_REQUIREMENT_. Would you transcribe each entry precisely as it stands, setting aside any images?

_Items from a data source_.
────────

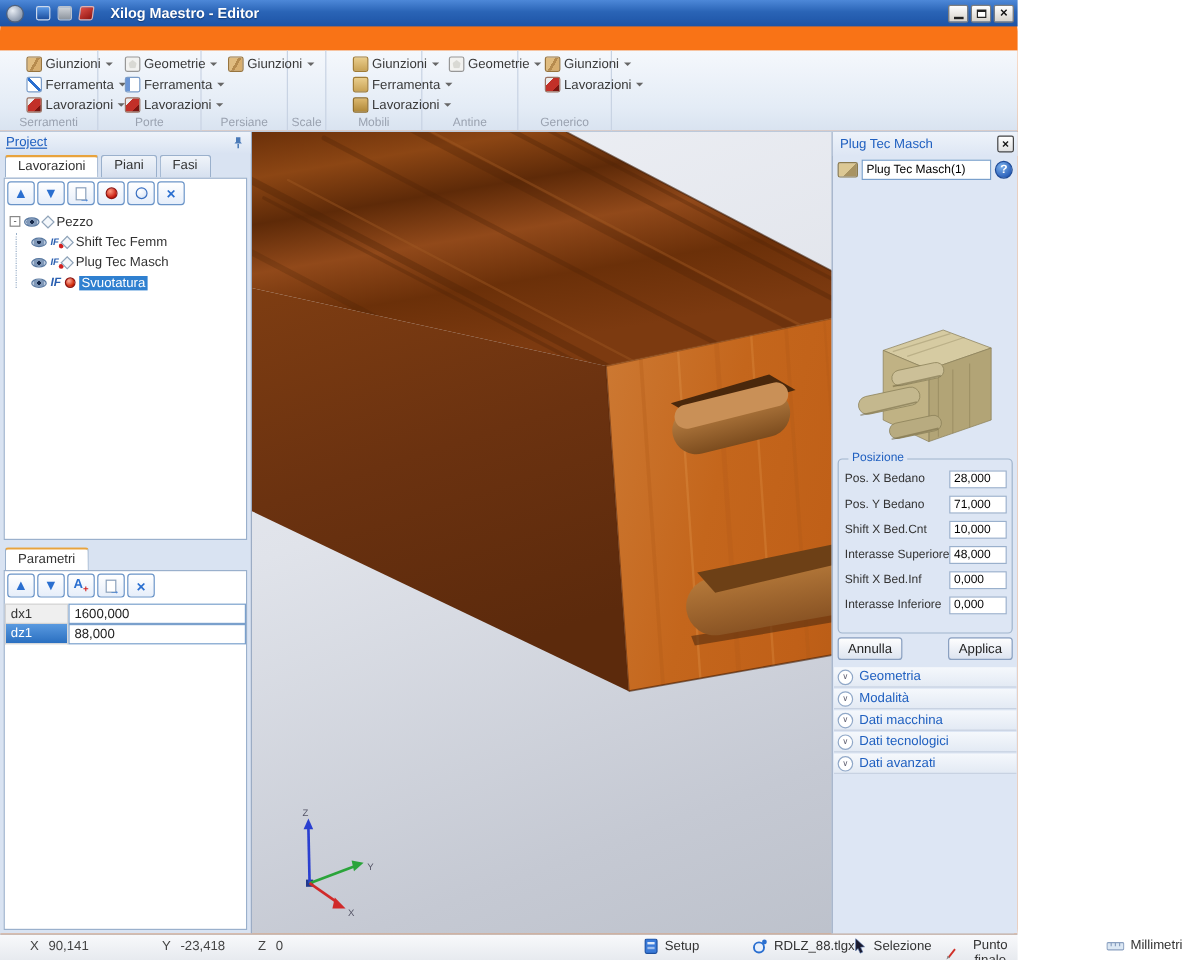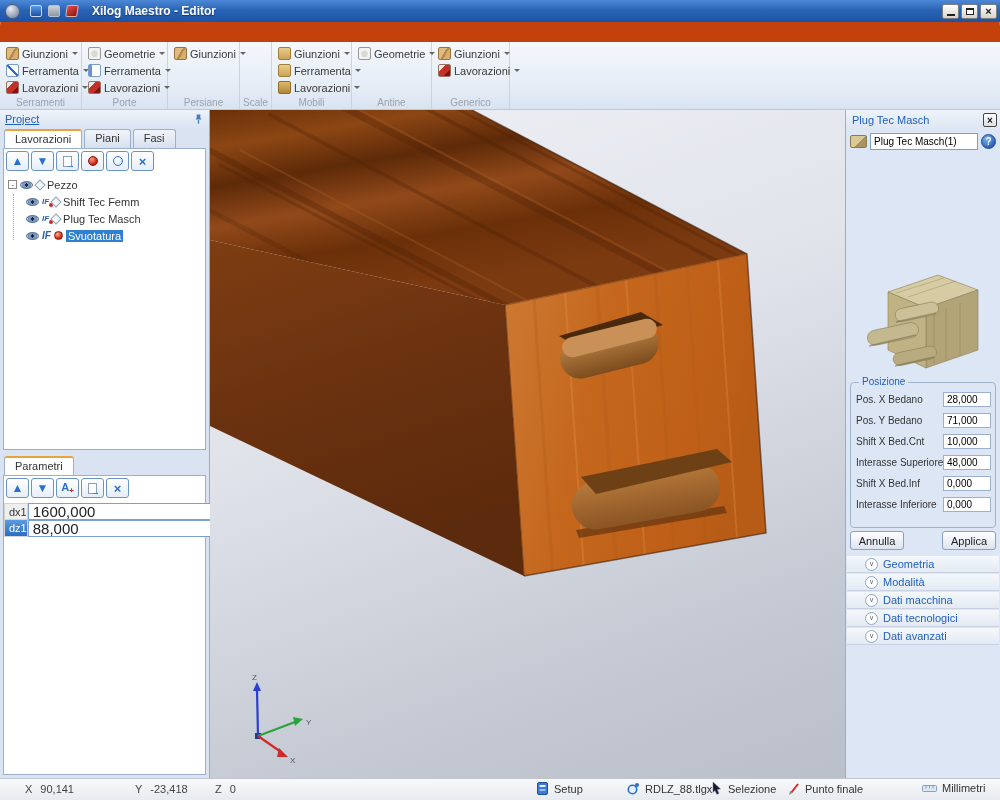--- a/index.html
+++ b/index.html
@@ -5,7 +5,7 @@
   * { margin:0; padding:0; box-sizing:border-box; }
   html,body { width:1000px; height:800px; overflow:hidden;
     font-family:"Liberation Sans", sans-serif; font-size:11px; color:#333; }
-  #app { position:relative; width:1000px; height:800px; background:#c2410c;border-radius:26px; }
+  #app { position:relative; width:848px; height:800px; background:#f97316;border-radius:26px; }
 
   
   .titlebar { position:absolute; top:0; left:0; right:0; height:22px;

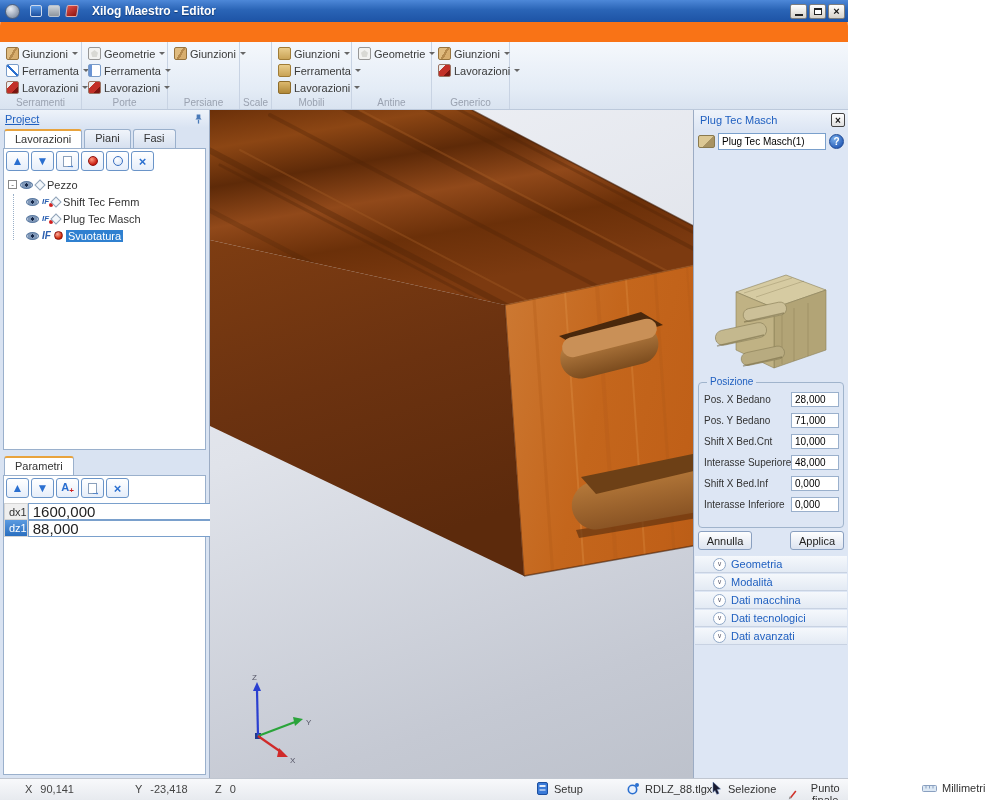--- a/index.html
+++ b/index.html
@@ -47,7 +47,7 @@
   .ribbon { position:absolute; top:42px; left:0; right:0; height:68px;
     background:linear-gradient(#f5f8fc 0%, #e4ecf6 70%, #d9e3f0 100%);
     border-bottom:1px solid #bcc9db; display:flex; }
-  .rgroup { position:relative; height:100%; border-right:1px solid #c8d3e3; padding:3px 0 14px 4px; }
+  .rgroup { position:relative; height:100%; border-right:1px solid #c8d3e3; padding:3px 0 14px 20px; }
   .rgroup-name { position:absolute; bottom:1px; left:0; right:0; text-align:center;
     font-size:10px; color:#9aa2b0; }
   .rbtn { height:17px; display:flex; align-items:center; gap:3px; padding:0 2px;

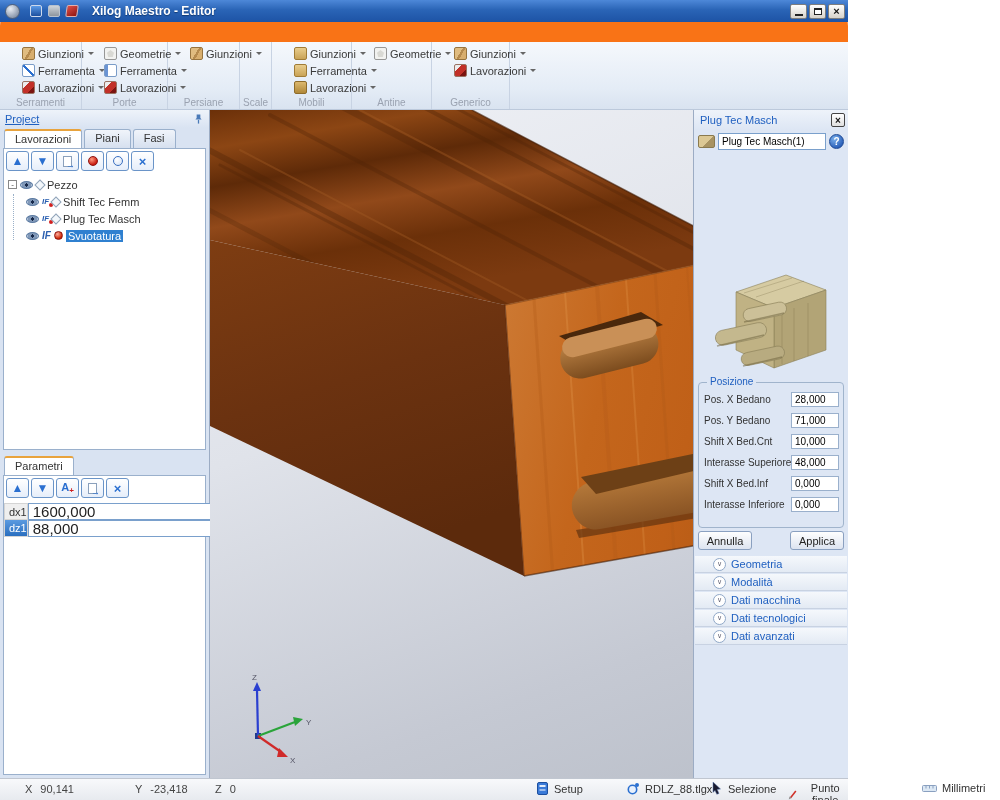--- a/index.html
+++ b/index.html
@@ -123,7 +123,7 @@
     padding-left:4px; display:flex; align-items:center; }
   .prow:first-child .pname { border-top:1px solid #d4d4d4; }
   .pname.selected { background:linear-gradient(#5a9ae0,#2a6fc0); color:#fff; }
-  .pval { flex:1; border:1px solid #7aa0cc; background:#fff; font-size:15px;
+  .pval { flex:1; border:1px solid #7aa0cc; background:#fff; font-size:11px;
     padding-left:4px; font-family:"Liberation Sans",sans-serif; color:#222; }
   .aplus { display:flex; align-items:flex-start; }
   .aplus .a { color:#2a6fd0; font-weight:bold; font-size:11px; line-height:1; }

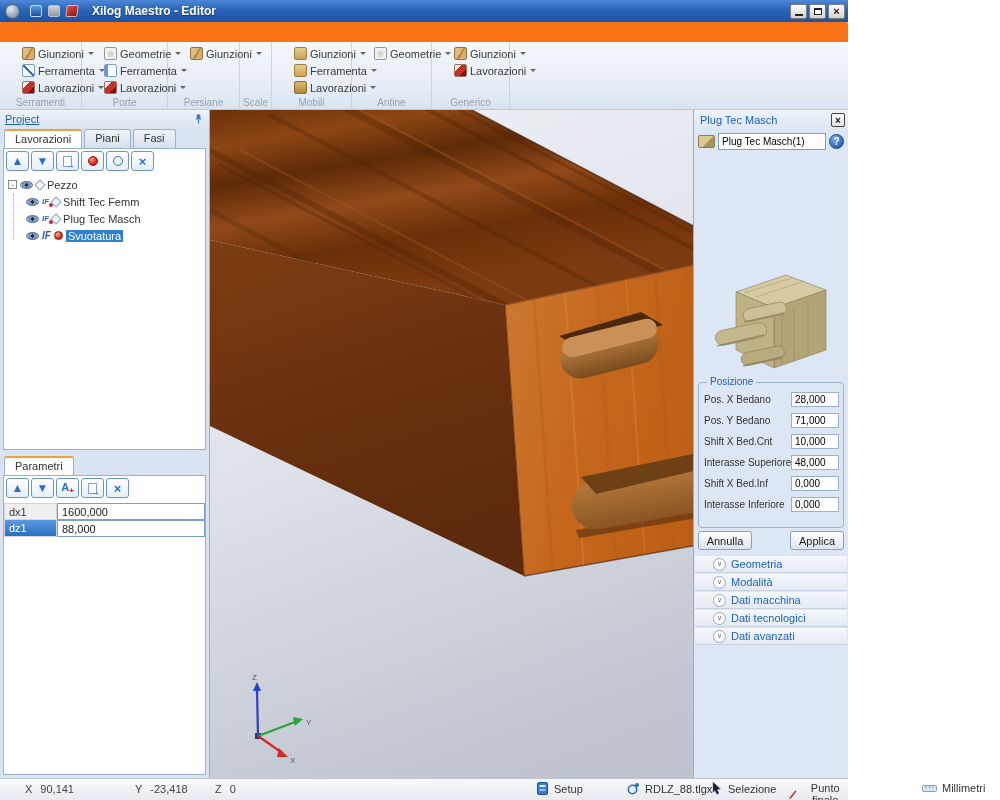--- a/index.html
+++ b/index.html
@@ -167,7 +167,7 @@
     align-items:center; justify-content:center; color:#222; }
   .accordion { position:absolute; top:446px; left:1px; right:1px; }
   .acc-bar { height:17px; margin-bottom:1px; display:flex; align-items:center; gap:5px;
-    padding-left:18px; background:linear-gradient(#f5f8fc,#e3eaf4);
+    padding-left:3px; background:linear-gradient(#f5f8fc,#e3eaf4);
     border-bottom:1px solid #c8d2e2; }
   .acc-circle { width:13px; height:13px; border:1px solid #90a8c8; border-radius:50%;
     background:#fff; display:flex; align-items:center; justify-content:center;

────────

_ANSWER FOR THIS EXERCISE_.
--- a/index.html
+++ b/index.html
@@ -5,7 +5,7 @@
   * { margin:0; padding:0; box-sizing:border-box; }
   html,body { width:1000px; height:800px; overflow:hidden;
     font-family:"Liberation Sans", sans-serif; font-size:11px; color:#333; }
-  #app { position:relative; width:1000px; height:800px; background:#c2410c;border-radius:26px; }
+  #app { position:relative; width:848px; height:800px; background:#f97316;border-radius:26px; }
 
   
   .titlebar { position:absolute; top:0; left:0; right:0; height:22px;

--- a/index.html
+++ b/index.html
@@ -47,7 +47,7 @@
   .ribbon { position:absolute; top:42px; left:0; right:0; height:68px;
     background:linear-gradient(#f5f8fc 0%, #e4ecf6 70%, #d9e3f0 100%);
     border-bottom:1px solid #bcc9db; display:flex; }
-  .rgroup { position:relative; height:100%; border-right:1px solid #c8d3e3; padding:3px 0 14px 4px; }
+  .rgroup { position:relative; height:100%; border-right:1px solid #c8d3e3; padding:3px 0 14px 20px; }
   .rgroup-name { position:absolute; bottom:1px; left:0; right:0; text-align:center;
     font-size:10px; color:#9aa2b0; }
   .rbtn { height:17px; display:flex; align-items:center; gap:3px; padding:0 2px;

--- a/index.html
+++ b/index.html
@@ -123,7 +123,7 @@
     padding-left:4px; display:flex; align-items:center; }
   .prow:first-child .pname { border-top:1px solid #d4d4d4; }
   .pname.selected { background:linear-gradient(#5a9ae0,#2a6fc0); color:#fff; }
-  .pval { flex:1; border:1px solid #7aa0cc; background:#fff; font-size:15px;
+  .pval { flex:1; border:1px solid #7aa0cc; background:#fff; font-size:11px;
     padding-left:4px; font-family:"Liberation Sans",sans-serif; color:#222; }
   .aplus { display:flex; align-items:flex-start; }
   .aplus .a { color:#2a6fd0; font-weight:bold; font-size:11px; line-height:1; }

--- a/index.html
+++ b/index.html
@@ -167,7 +167,7 @@
     align-items:center; justify-content:center; color:#222; }
   .accordion { position:absolute; top:446px; left:1px; right:1px; }
   .acc-bar { height:17px; margin-bottom:1px; display:flex; align-items:center; gap:5px;
-    padding-left:18px; background:linear-gradient(#f5f8fc,#e3eaf4);
+    padding-left:3px; background:linear-gradient(#f5f8fc,#e3eaf4);
     border-bottom:1px solid #c8d2e2; }
   .acc-circle { width:13px; height:13px; border:1px solid #90a8c8; border-radius:50%;
     background:#fff; display:flex; align-items:center; justify-content:center;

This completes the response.